--- TASK REQUIREMENTS ---
Your response must be the entire set of entries, reproduced word for word.
[[ DATASET CONTENT, beginning ]]
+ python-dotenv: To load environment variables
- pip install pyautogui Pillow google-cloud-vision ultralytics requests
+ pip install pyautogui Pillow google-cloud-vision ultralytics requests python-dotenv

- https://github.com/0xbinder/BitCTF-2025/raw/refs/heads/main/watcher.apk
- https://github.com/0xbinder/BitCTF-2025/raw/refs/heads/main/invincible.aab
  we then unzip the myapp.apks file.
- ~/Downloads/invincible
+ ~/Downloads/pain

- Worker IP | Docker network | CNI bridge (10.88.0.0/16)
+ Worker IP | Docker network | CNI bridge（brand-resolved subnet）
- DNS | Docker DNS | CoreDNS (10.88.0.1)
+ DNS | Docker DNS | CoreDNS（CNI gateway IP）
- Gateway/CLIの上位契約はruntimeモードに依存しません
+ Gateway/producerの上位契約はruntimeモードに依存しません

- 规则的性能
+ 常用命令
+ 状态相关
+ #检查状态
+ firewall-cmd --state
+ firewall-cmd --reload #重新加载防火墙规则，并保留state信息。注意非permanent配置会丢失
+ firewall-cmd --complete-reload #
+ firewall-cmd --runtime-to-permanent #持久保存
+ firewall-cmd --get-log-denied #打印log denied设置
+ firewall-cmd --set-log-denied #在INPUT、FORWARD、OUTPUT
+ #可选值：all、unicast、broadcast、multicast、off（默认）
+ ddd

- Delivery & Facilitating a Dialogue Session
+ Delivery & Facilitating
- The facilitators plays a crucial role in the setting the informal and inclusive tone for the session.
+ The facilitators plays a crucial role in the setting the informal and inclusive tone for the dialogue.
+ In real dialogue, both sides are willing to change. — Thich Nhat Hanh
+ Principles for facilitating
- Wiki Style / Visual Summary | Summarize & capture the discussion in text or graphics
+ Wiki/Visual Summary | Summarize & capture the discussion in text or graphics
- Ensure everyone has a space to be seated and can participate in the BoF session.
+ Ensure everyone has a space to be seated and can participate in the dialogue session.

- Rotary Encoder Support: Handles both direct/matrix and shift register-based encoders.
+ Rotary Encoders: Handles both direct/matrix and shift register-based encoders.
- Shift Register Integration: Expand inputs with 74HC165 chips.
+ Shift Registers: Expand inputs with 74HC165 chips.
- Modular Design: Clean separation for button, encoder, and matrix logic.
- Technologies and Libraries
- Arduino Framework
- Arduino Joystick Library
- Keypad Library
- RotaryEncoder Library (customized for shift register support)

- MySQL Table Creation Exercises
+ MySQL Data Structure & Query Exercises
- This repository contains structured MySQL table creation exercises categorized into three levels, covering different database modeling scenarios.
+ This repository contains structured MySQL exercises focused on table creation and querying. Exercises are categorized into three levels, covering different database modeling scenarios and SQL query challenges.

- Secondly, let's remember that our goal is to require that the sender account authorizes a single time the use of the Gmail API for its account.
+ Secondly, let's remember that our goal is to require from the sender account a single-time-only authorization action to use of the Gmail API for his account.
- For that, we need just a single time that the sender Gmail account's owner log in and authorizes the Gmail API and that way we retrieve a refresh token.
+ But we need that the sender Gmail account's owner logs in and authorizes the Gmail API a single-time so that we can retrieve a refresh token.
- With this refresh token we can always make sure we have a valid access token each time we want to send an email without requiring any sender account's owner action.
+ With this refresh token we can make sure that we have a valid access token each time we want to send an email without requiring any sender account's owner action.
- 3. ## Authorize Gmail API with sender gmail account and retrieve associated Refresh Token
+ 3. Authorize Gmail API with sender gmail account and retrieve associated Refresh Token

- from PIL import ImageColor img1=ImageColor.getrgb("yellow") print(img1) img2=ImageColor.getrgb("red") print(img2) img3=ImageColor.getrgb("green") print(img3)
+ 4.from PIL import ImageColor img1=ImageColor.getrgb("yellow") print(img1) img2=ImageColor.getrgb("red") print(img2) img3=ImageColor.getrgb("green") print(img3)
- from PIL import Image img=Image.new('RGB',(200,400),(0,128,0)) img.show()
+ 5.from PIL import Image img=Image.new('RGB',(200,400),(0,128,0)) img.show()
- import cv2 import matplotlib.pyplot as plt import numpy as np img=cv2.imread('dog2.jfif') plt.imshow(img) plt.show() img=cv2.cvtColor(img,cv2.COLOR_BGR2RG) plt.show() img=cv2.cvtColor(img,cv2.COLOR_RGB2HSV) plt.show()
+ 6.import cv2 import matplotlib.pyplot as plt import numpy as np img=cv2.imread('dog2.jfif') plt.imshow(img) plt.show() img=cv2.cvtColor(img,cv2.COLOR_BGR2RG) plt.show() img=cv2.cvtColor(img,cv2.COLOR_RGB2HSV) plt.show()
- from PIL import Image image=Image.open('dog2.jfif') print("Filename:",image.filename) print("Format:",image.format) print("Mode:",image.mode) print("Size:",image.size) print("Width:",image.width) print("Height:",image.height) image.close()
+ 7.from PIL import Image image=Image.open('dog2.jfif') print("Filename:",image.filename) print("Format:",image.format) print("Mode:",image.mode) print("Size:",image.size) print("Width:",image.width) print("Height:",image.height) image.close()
[[ DATASET CONTENT, end ]]
--- EXPECTED ANSWER ---
+ python-dotenv: To load environment variables
- pip install pyautogui Pillow google-cloud-vision ultralytics requests
+ pip install pyautogui Pillow google-cloud-vision ultralytics requests python-dotenv

- https://github.com/0xbinder/BitCTF-2025/raw/refs/heads/main/watcher.apk
- https://github.com/0xbinder/BitCTF-2025/raw/refs/heads/main/invincible.aab
  we then unzip the myapp.apks file.
- ~/Downloads/invincible
+ ~/Downloads/pain

- Worker IP | Docker network | CNI bridge (10.88.0.0/16)
+ Worker IP | Docker network | CNI bridge（brand-resolved subnet）
- DNS | Docker DNS | CoreDNS (10.88.0.1)
+ DNS | Docker DNS | CoreDNS（CNI gateway IP）
- Gateway/CLIの上位契約はruntimeモードに依存しません
+ Gateway/producerの上位契約はruntimeモードに依存しません

- 规则的性能
+ 常用命令
+ 状态相关
+ #检查状态
+ firewall-cmd --state
+ firewall-cmd --reload #重新加载防火墙规则，并保留state信息。注意非permanent配置会丢失
+ firewall-cmd --complete-reload #
+ firewall-cmd --runtime-to-permanent #持久保存
+ firewall-cmd --get-log-denied #打印log denied设置
+ firewall-cmd --set-log-denied #在INPUT、FORWARD、OUTPUT
+ #可选值：all、unicast、broadcast、multicast、off（默认）
+ ddd

- Delivery & Facilitating a Dialogue Session
+ Delivery & Facilitating
- The facilitators plays a crucial role in the setting the informal and inclusive tone for the session.
+ The facilitators plays a crucial role in the setting the informal and inclusive tone for the dialogue.
+ In real dialogue, both sides are willing to change. — Thich Nhat Hanh
+ Principles for facilitating
- Wiki Style / Visual Summary | Summarize & capture the discussion in text or graphics
+ Wiki/Visual Summary | Summarize & capture the discussion in text or graphics
- Ensure everyone has a space to be seated and can participate in the BoF session.
+ Ensure everyone has a space to be seated and can participate in the dialogue session.

- Rotary Encoder Support: Handles both direct/matrix and shift register-based encoders.
+ Rotary Encoders: Handles both direct/matrix and shift register-based encoders.
- Shift Register Integration: Expand inputs with 74HC165 chips.
+ Shift Registers: Expand inputs with 74HC165 chips.
- Modular Design: Clean separation for button, encoder, and matrix logic.
- Technologies and Libraries
- Arduino Framework
- Arduino Joystick Library
- Keypad Library
- RotaryEncoder Library (customized for shift register support)

- MySQL Table Creation Exercises
+ MySQL Data Structure & Query Exercises
- This repository contains structured MySQL table creation exercises categorized into three levels, covering different database modeling scenarios.
+ This repository contains structured MySQL exercises focused on table creation and querying. Exercises are categorized into three levels, covering different database modeling scenarios and SQL query challenges.

- Secondly, let's remember that our goal is to require that the sender account authorizes a single time the use of the Gmail API for its account.
+ Secondly, let's remember that our goal is to require from the sender account a single-time-only authorization action to use of the Gmail API for his account.
- For that, we need just a single time that the sender Gmail account's owner log in and authorizes the Gmail API and that way we retrieve a refresh token.
+ But we need that the sender Gmail account's owner logs in and authorizes the Gmail API a single-time so that we can retrieve a refresh token.
- With this refresh token we can always make sure we have a valid access token each time we want to send an email without requiring any sender account's owner action.
+ With this refresh token we can make sure that we have a valid access token each time we want to send an email without requiring any sender account's owner action.
- 3. ## Authorize Gmail API with sender gmail account and retrieve associated Refresh Token
+ 3. Authorize Gmail API with sender gmail account and retrieve associated Refresh Token

- from PIL import ImageColor img1=ImageColor.getrgb("yellow") print(img1) img2=ImageColor.getrgb("red") print(img2) img3=ImageColor.getrgb("green") print(img3)
+ 4.from PIL import ImageColor img1=ImageColor.getrgb("yellow") print(img1) img2=ImageColor.getrgb("red") print(img2) img3=ImageColor.getrgb("green") print(img3)
- from PIL import Image img=Image.new('RGB',(200,400),(0,128,0)) img.show()
+ 5.from PIL import Image img=Image.new('RGB',(200,400),(0,128,0)) img.show()
- import cv2 import matplotlib.pyplot as plt import numpy as np img=cv2.imread('dog2.jfif') plt.imshow(img) plt.show() img=cv2.cvtColor(img,cv2.COLOR_BGR2RG) plt.show() img=cv2.cvtColor(img,cv2.COLOR_RGB2HSV) plt.show()
+ 6.import cv2 import matplotlib.pyplot as plt import numpy as np img=cv2.imread('dog2.jfif') plt.imshow(img) plt.show() img=cv2.cvtColor(img,cv2.COLOR_BGR2RG) plt.show() img=cv2.cvtColor(img,cv2.COLOR_RGB2HSV) plt.show()
- from PIL import Image image=Image.open('dog2.jfif') print("Filename:",image.filename) print("Format:",image.format) print("Mode:",image.mode) print("Size:",image.size) print("Width:",image.width) print("Height:",image.height) image.close()
+ 7.from PIL import Image image=Image.open('dog2.jfif') print("Filename:",image.filename) print("Format:",image.format) print("Mode:",image.mode) print("Size:",image.size) print("Width:",image.width) print("Height:",image.height) image.close()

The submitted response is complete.